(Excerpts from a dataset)

┌──

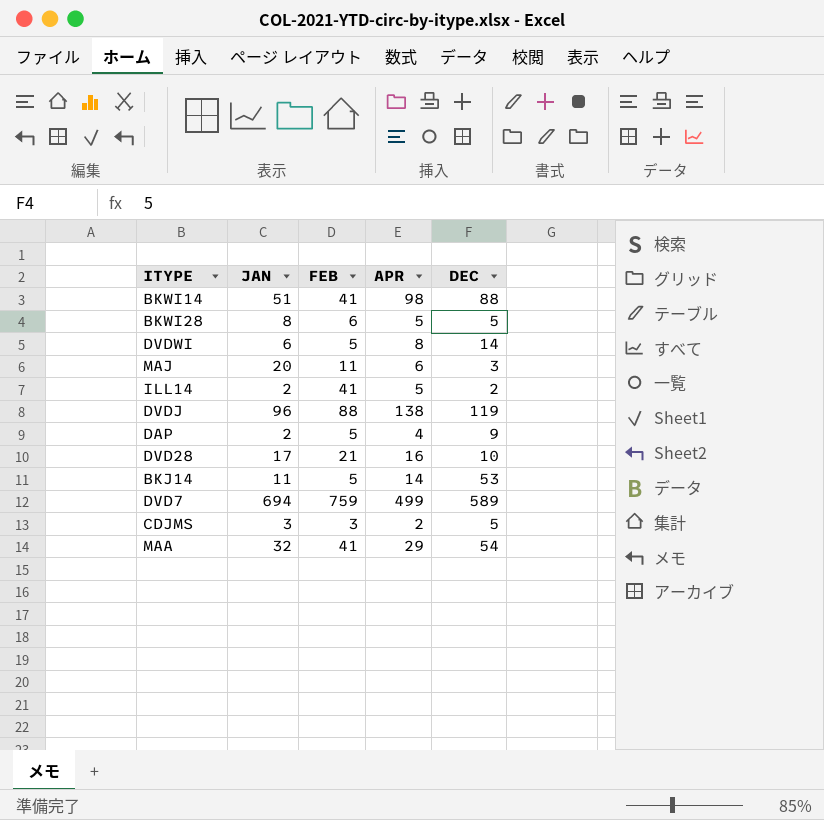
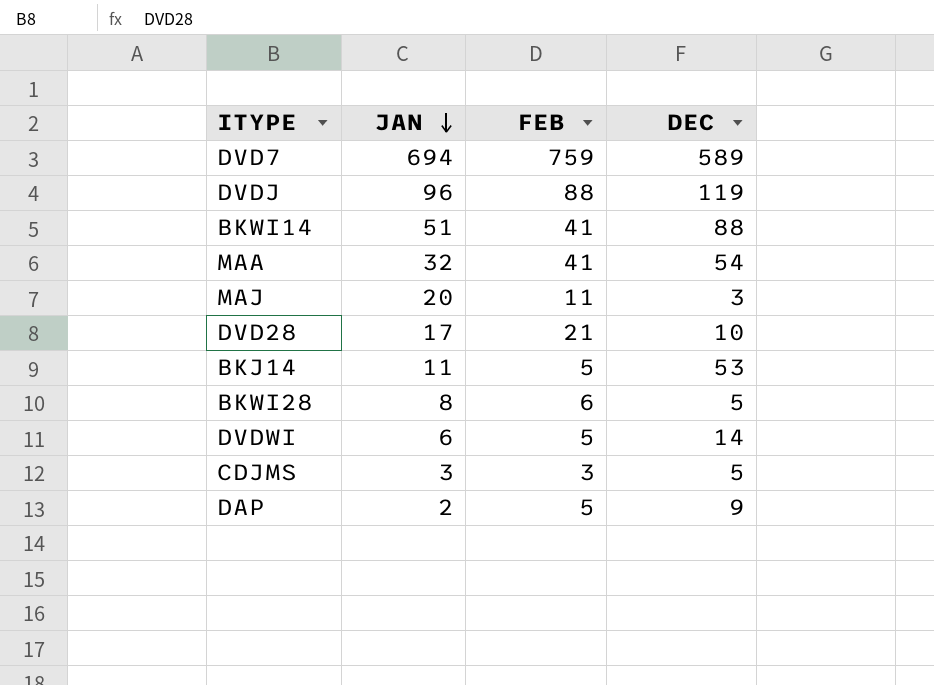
row order: none -> JAN descending
column APR | position: 4 -> none
row ILL14: 2 | 41 | 5 | 2 -> none

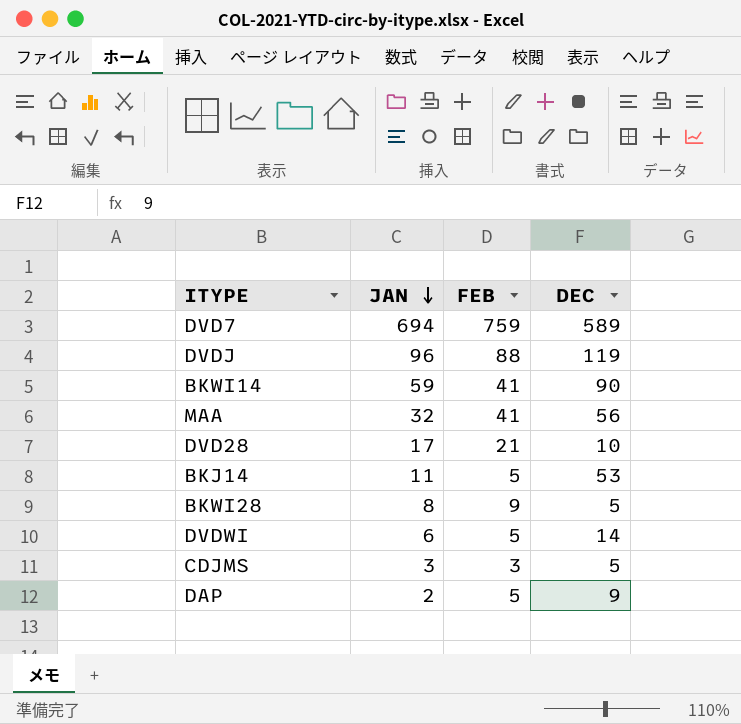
row MAJ: 20 | 11 | 3 -> none
BKWI14 | JAN: 51 -> 59
BKWI14 | DEC: 88 -> 90
MAA | DEC: 54 -> 56
BKWI28 | FEB: 6 -> 9

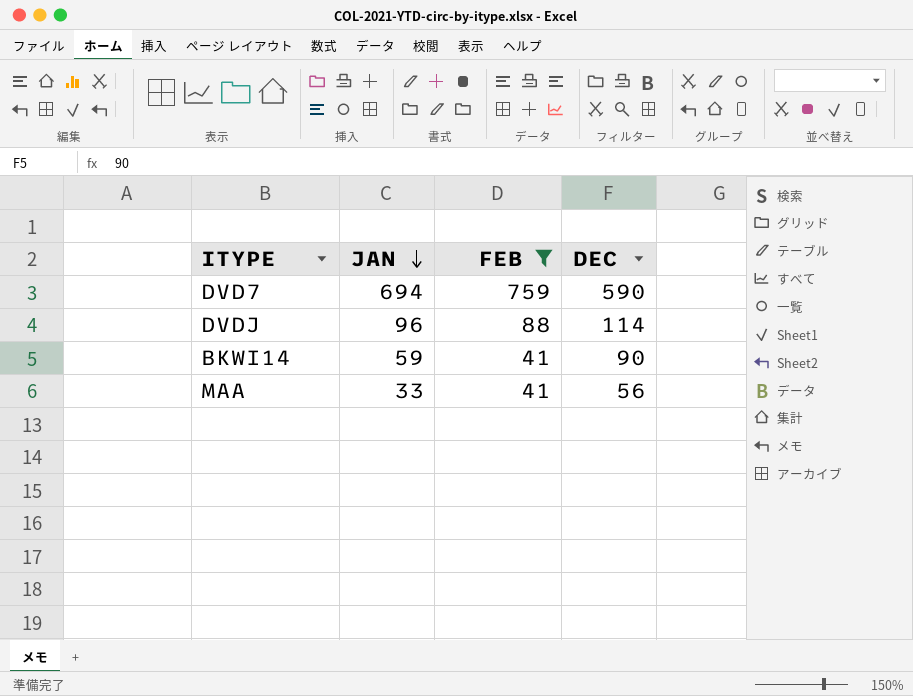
filter: none -> FEB >= 41
DVD7 | DEC: 589 -> 590
DVDJ | DEC: 119 -> 114
MAA | JAN: 32 -> 33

└──

§ Exercise prompt
When you find a line in the records that contains the word "none", copy it.

§ Finished exercise
row order: none -> JAN descending
column APR | position: 4 -> none
row ILL14: 2 | 41 | 5 | 2 -> none
row MAJ: 20 | 11 | 3 -> none
filter: none -> FEB >= 41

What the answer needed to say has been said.